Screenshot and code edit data
════════════════

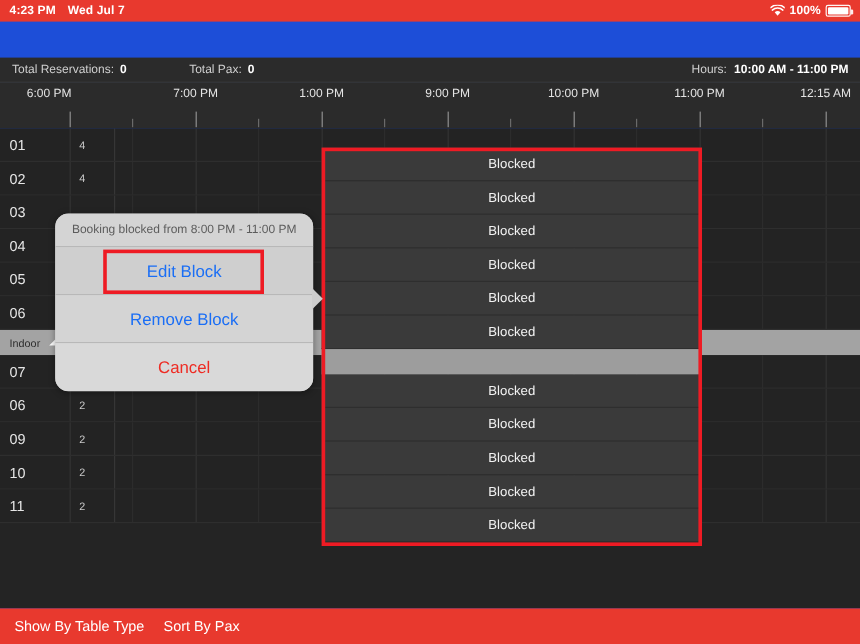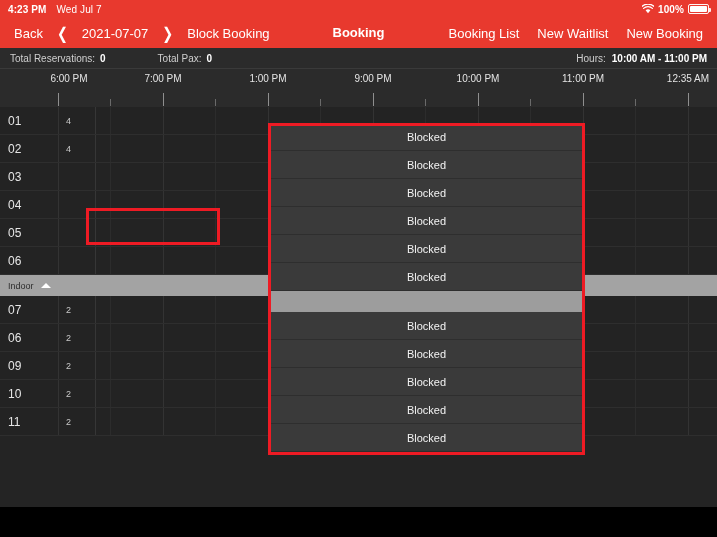--- a/index.html
+++ b/index.html
@@ -12,7 +12,7 @@
   #app {
     position: relative;
     width: 717px; height: 537px;
-    background: #000000;
+    background: #1d4ed8;
   }
 
   

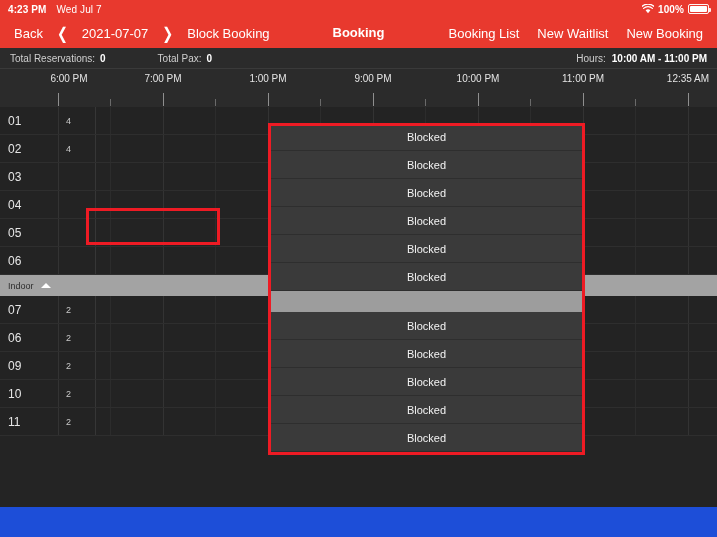--- a/index.html
+++ b/index.html
@@ -27,7 +27,7 @@
     letter-spacing: 0.1px;
   }
   .sb-time { margin-right: 10px; }
-  .sb-date { font-weight: normal; }
+  .sb-date { font-weight: bold; }
   .sb-right {
     margin-left: auto;
     display: flex; align-items: center; gap: 4px;

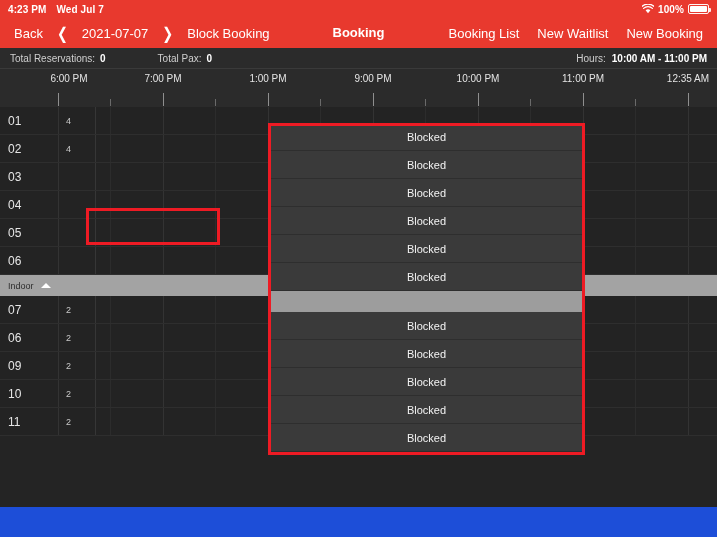--- a/index.html
+++ b/index.html
@@ -272,21 +272,6 @@
     </span>
   </div>
 
-  <div class="navbar">
-    <div class="nav-left">
-      <span class="nav-item">Back</span>
-      <span class="chev">❮</span>
-      <span class="nav-item">2021-07-07</span>
-      <span class="chev">❯</span>
-      <span class="nav-item">Block Booking</span>
-    </div>
-    <div class="nav-title">Booking</div>
-    <div class="nav-right">
-      <span class="nav-item">Booking List</span>
-      <span class="nav-item">New Waitlist</span>
-      <span class="nav-item">New Booking</span>
-    </div>
-  </div>
 
   <div class="summary">
     <span class="sum-block">

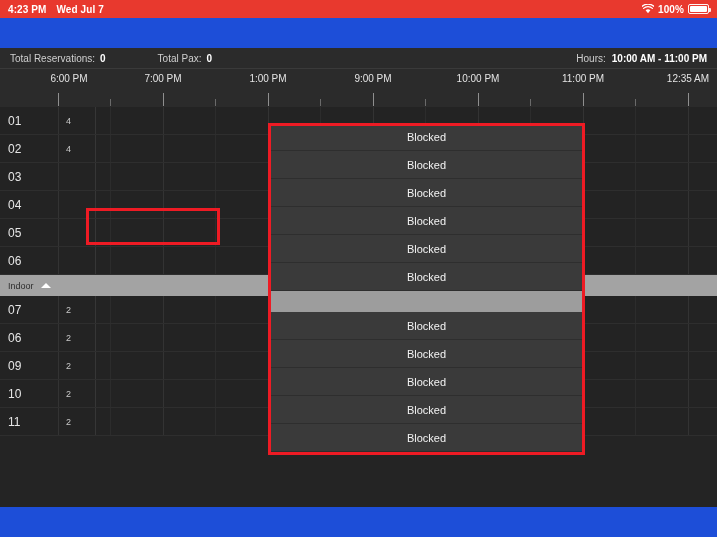--- a/index.html
+++ b/index.html
@@ -290,7 +290,7 @@
   </div>
 
   <div class="ruler" id="ruler">
-      <div class="ruler-label" style="left: 69px;">6:00 PM</div>
+      <div class="ruler-label" style="left: 41px;">6:00 PM</div>
       <div class="tick-major" style="left: 58px;"></div>
       <div class="ruler-label" style="left: 163px;">7:00 PM</div>
       <div class="tick-major" style="left: 163px;"></div>

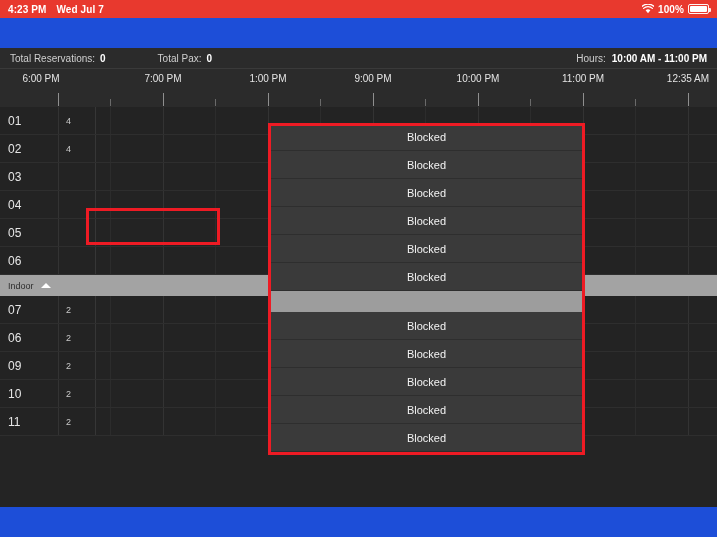--- a/index.html
+++ b/index.html
@@ -302,7 +302,7 @@
       <div class="tick-major" style="left: 478px;"></div>
       <div class="ruler-label" style="left: 583px;">11:00 PM</div>
       <div class="tick-major" style="left: 583px;"></div>
-      <div class="ruler-label" style="left: 688px;">12:35 AM</div>
+      <div class="ruler-label" style="left: 688px;">12:15 AM</div>
       <div class="tick-major" style="left: 688px;"></div>
       <div class="tick-minor" style="left: 110px;"></div>
       <div class="tick-minor" style="left: 215px;"></div>

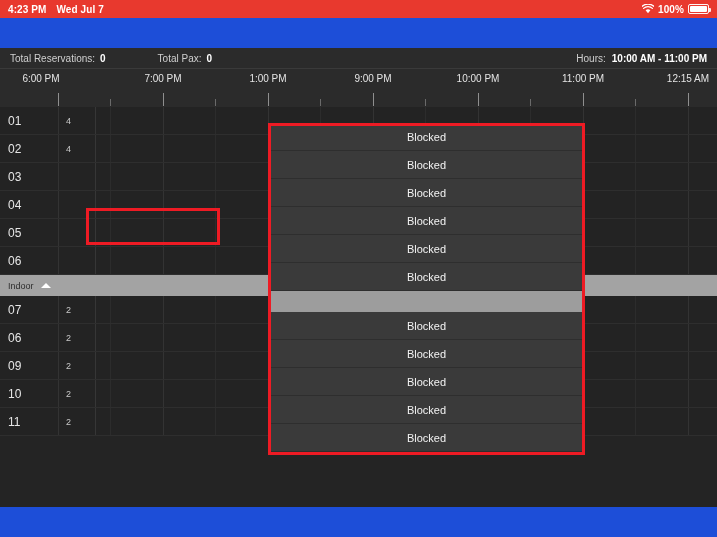--- a/index.html
+++ b/index.html
@@ -529,6 +529,15 @@
       <div class="blocked-gray" style="top: 184px; height: 21px;"></div>
     </div>
 
+  <div class="popover">
+    <div class="pop-arrow"></div>
+    <div class="pop-inner">
+      <div class="pop-title">Booking blocked from 8:00 PM - 11:00 PM</div>
+      <div class="pop-item blue edit">Edit Block</div>
+      <div class="pop-item blue">Remove Block</div>
+      <div class="pop-item red last">Cancel</div>
+    </div>
+  </div>
   <div class="highlight-box"></div>
 
   <div class="block-overlay"></div>

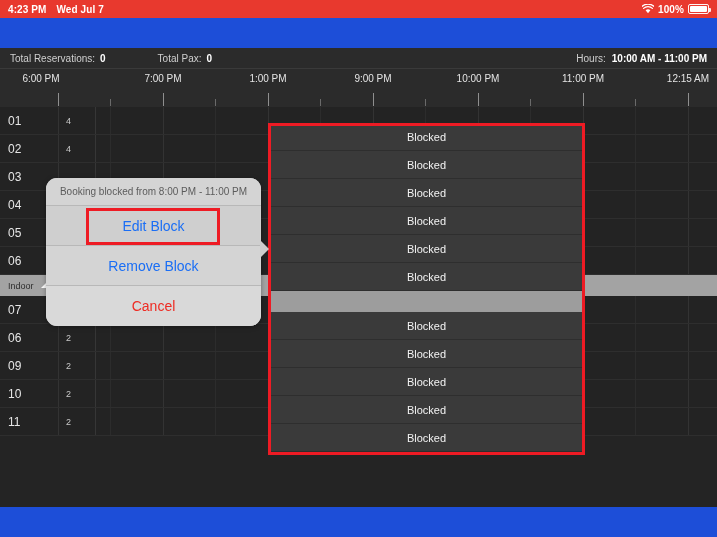--- a/index.html
+++ b/index.html
@@ -542,6 +542,10 @@
 
   <div class="block-overlay"></div>
 
+  <div class="bottombar">
+    <span>Show By Table Type</span>
+    <span>Sort By Pax</span>
+  </div>
 
 </div>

════════════════

Requirement: From the line with "-529,6 +529,15 @@" to the last line above, restate each line word for word, but skip the pictures.

Solution below:
@@ -529,6 +529,15 @@
       <div class="blocked-gray" style="top: 184px; height: 21px;"></div>
     </div>
 
+  <div class="popover">
+    <div class="pop-arrow"></div>
+    <div class="pop-inner">
+      <div class="pop-title">Booking blocked from 8:00 PM - 11:00 PM</div>
+      <div class="pop-item blue edit">Edit Block</div>
+      <div class="pop-item blue">Remove Block</div>
+      <div class="pop-item red last">Cancel</div>
+    </div>
+  </div>
   <div class="highlight-box"></div>
 
   <div class="block-overlay"></div>

--- a/index.html
+++ b/index.html
@@ -542,6 +542,10 @@
 
   <div class="block-overlay"></div>
 
+  <div class="bottombar">
+    <span>Show By Table Type</span>
+    <span>Sort By Pax</span>
+  </div>
 
 </div>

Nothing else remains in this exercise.